Yo! I am now facing my first winter in Denver and last night I was seriously contemplating taking my ass back to Texas LOL. Y’all I am freezing my balls off out here. Anyway I thought I’d share with you guys why I decided to move to Denver in the middle of a freaking pandemic.
So originally I thought I would just come for a few weeks with a friend but then I decided that I might as well just stay. My lease was up in Austin and I had hit a roadblock in my career. I was trying to figure out what I wanted to do next. I had settled on moving back to Abilene and that just didn’t sit right with me.
Granted I’ll move back home in a heartbeat. Ain’t no shame in my game and I love being home with family but I thought I should at least give it a shot out here. Here I am 3 months in, doing gig work, trying to build my empire and just living life one day at a time. Living out here is a dream.
And moving out here with a friend for emotional support (and financial support since we’re roomies) and a sense of comfortability was perfect! I’m not rich y’all. I decided on an amount to save before I came out here and my side hustle work was helping to pay the bills at first. But savings don’t last if they aren’t replenished.
So I tried to go back to teaching then found out several teachers and the director had covid so I left there.
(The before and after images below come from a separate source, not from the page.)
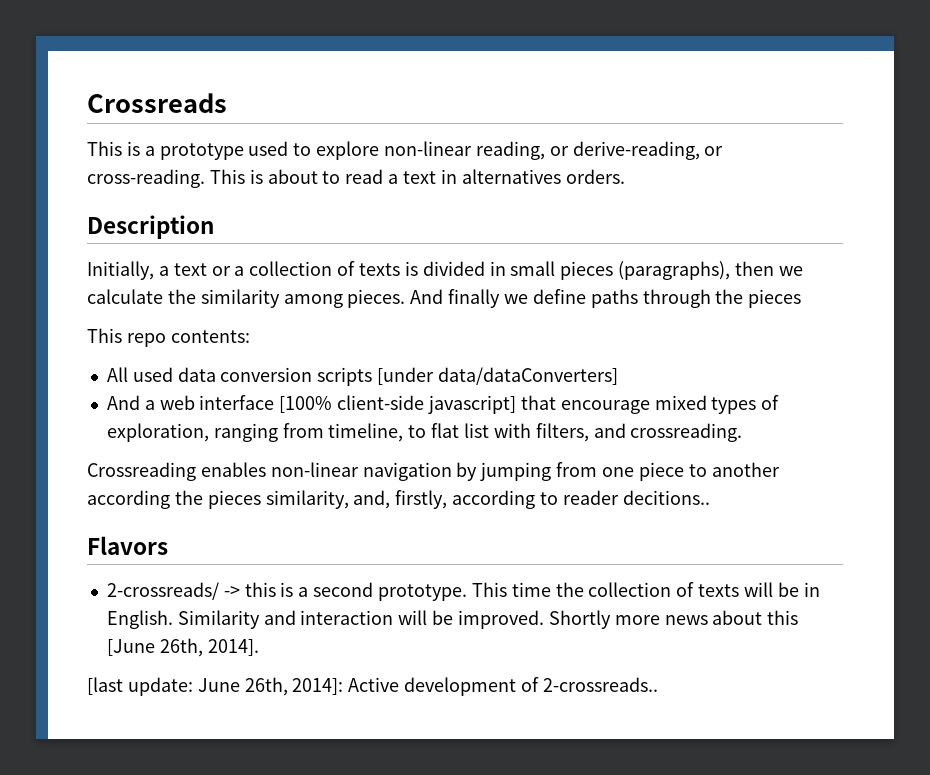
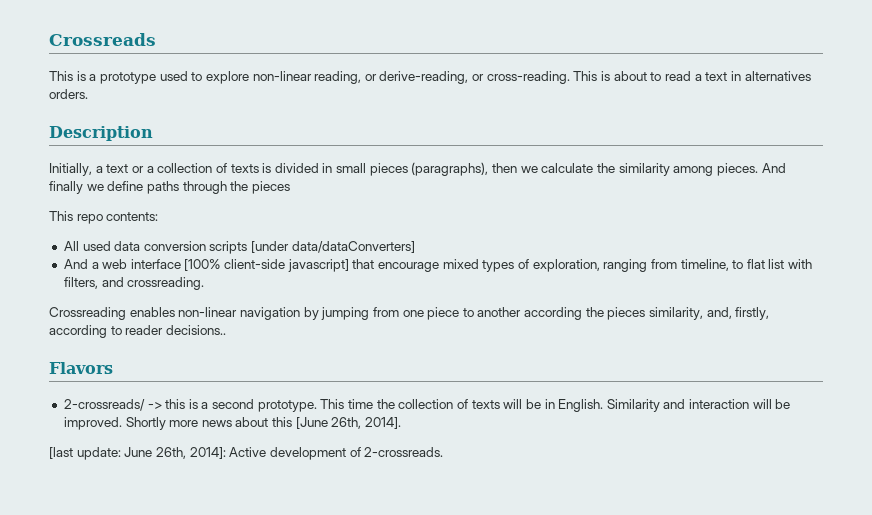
- Crossreading enables non-linear navigation by jumping from one piece to another according the pieces similarity, and, firstly, according to reader decitions..
+ Crossreading enables non-linear navigation by jumping from one piece to another according the pieces similarity, and, firstly, according to reader decisions..
- [last update: June 26th, 2014]: Active development of 2-crossreads..
+ [last update: June 26th, 2014]: Active development of 2-crossreads.

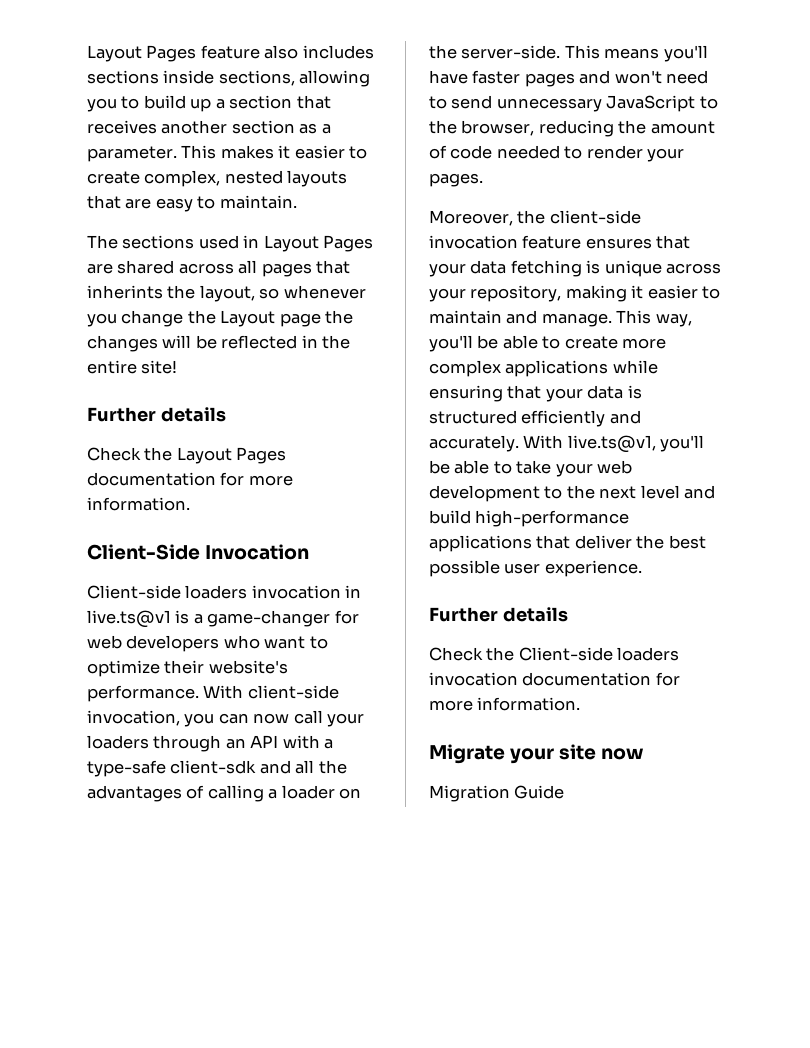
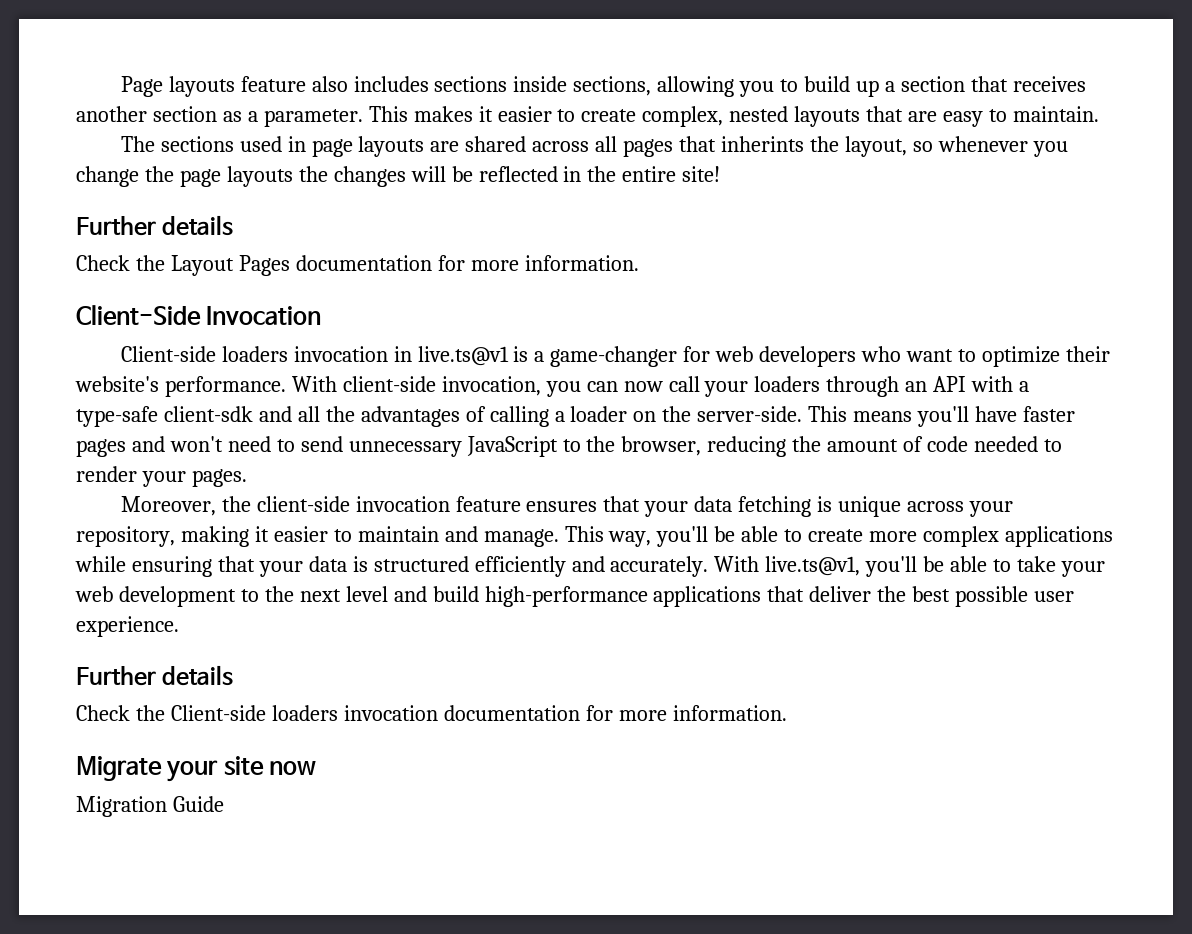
- Layout Pages feature also includes sections inside sections, allowing you to build up a section that receives another section as a parameter.
+ Page layouts feature also includes sections inside sections, allowing you to build up a section that receives another section as a parameter.
- The sections used in Layout Pages are shared across all pages that inherints the layout, so whenever you change the Layout page the changes will be reflected in the entire site!
+ The sections used in page layouts are shared across all pages that inherints the layout, so whenever you change the page layouts the changes will be reflected in the entire site!

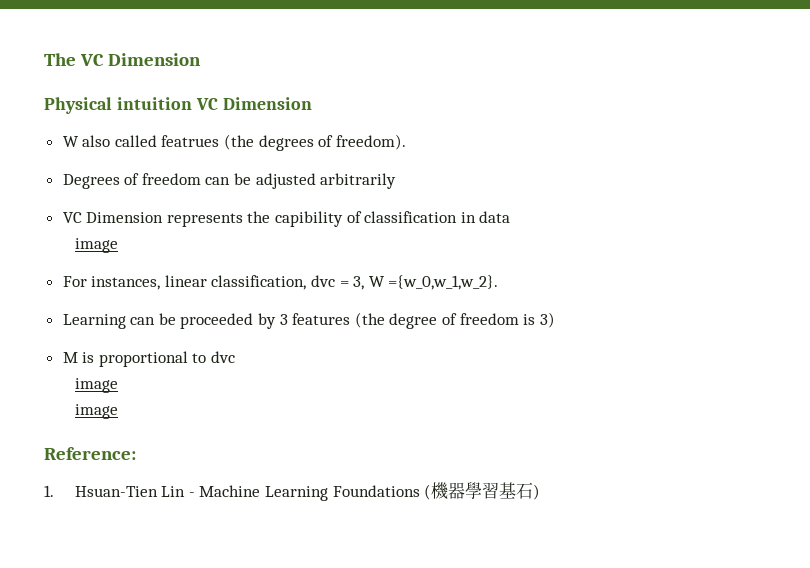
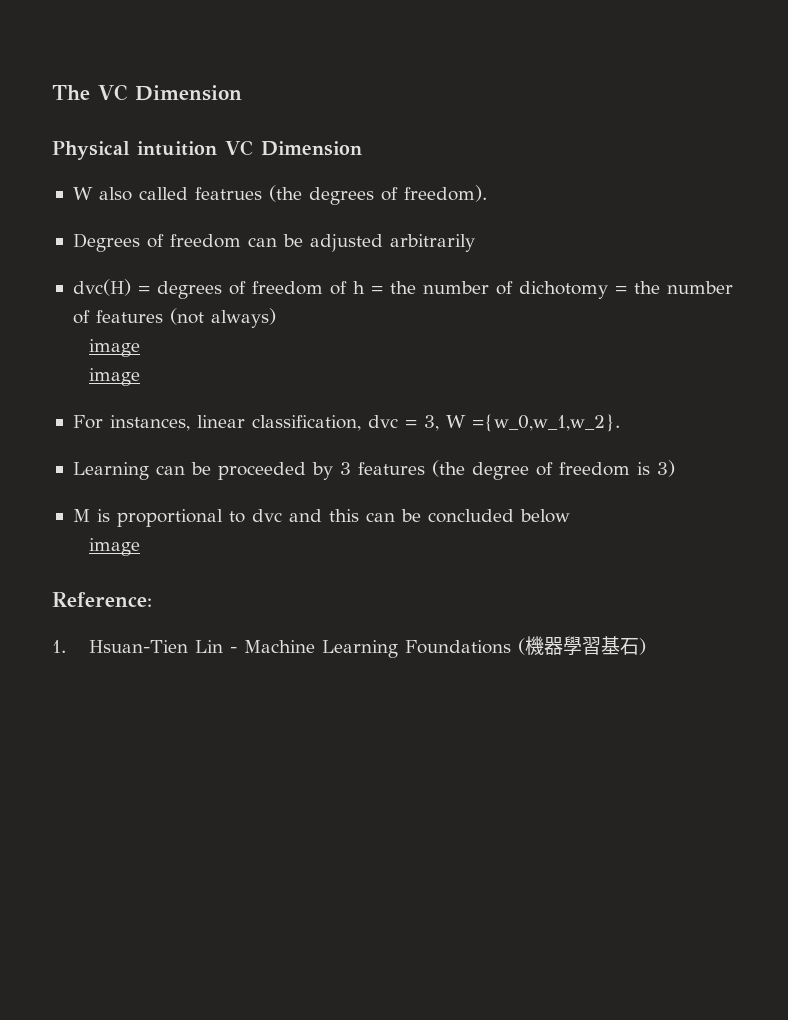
- VC Dimension represents the capibility of classification in data
+ dvc(H) = degrees of freedom of h = the number of dichotomy = the number of features (not always)
+ image
- M is proportional to dvc
- image
+ M is proportional to dvc and this can be concluded below

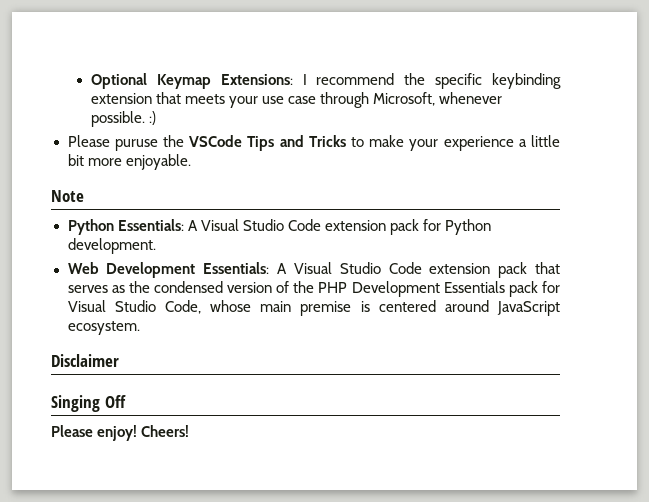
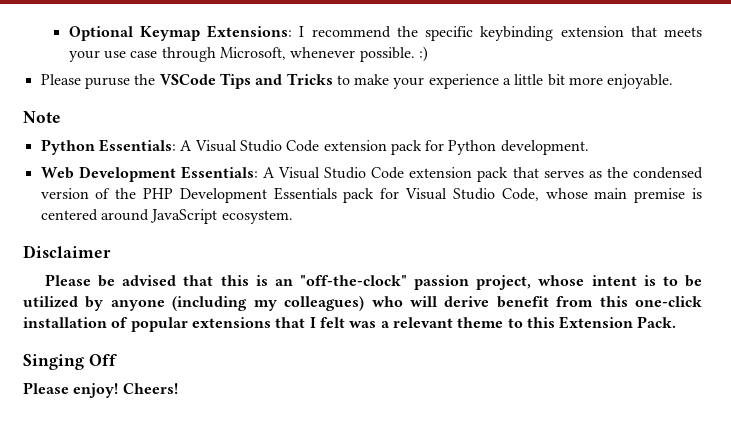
+ Please be advised that this is an "off-the-clock" passion project, whose intent is to be utilized by anyone (including my colleagues) who will derive benefit from this one-click installation of popular extensions that I felt was a relevant theme to this Extension Pack.

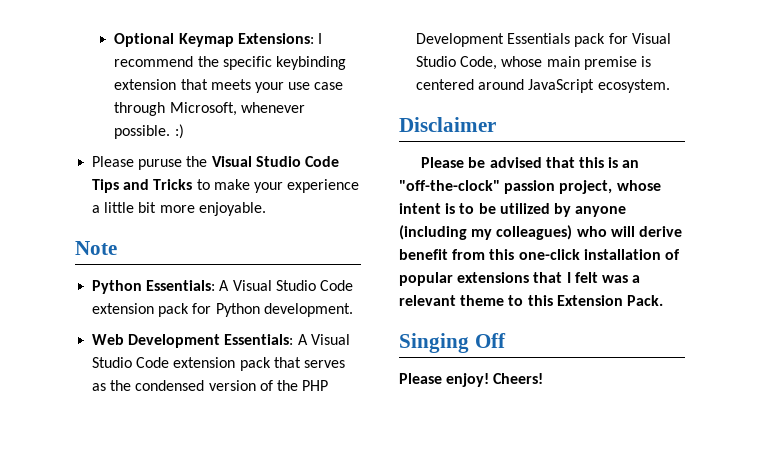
- Please puruse the VSCode Tips and Tricks to make your experience a little bit more enjoyable.
+ Please puruse the Visual Studio Code Tips and Tricks to make your experience a little bit more enjoyable.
Now I’m working in a warehouse making framed art and other items. I’m not opposed to working odd jobs especially to pay the bills and to keep a roof over my head.

Like a lot of you I’m ready to live life on my own terms and to set my own schedule. I want my money to make money while I’m sleep. While that hasn’t happened in my life YET, I refuse to give up. And if I can find a position with a company that still allows the flexibility I need in my life I will surely take it. I just refuse to give up! My mom’s spirit drives me. And my dad drives me too. He should not have to still be working in his 60’s.
Moving to Denver has allowed me to get out of my head. I love Austin but it isn’t the old Austin that I grew to love and I think that was taking a toll on me. Pre-corona I was hoping to return to Ghana to live for a while, but Denver is a close second and it allows me to be one with nature. While Denver weed isn’t hitting on what I had in Accra, I am very thankful to live in a legal state. Especially since depression creeps up on me every winter with birthdays and holidays happening back-to-back.
I’m thankful that folks in Colorado have been good about wearing masks and social distancing. I was still able to go out and celebrate my birthday a little bit. I’ve also been able to do a little bit of dating. Needless to say I haven’t had to swipe in a while if you catch my drift.
I want you all to do whatever the fuck it is that you want to do in life. That’s one thing the pandemic has taught me. Nothing is promised. America is shit. Anything is possible. Stop holding yourself back. If you fail so what. At least you tried. So just do it like Nike. Come back in a few months and let me know how you’re killing it.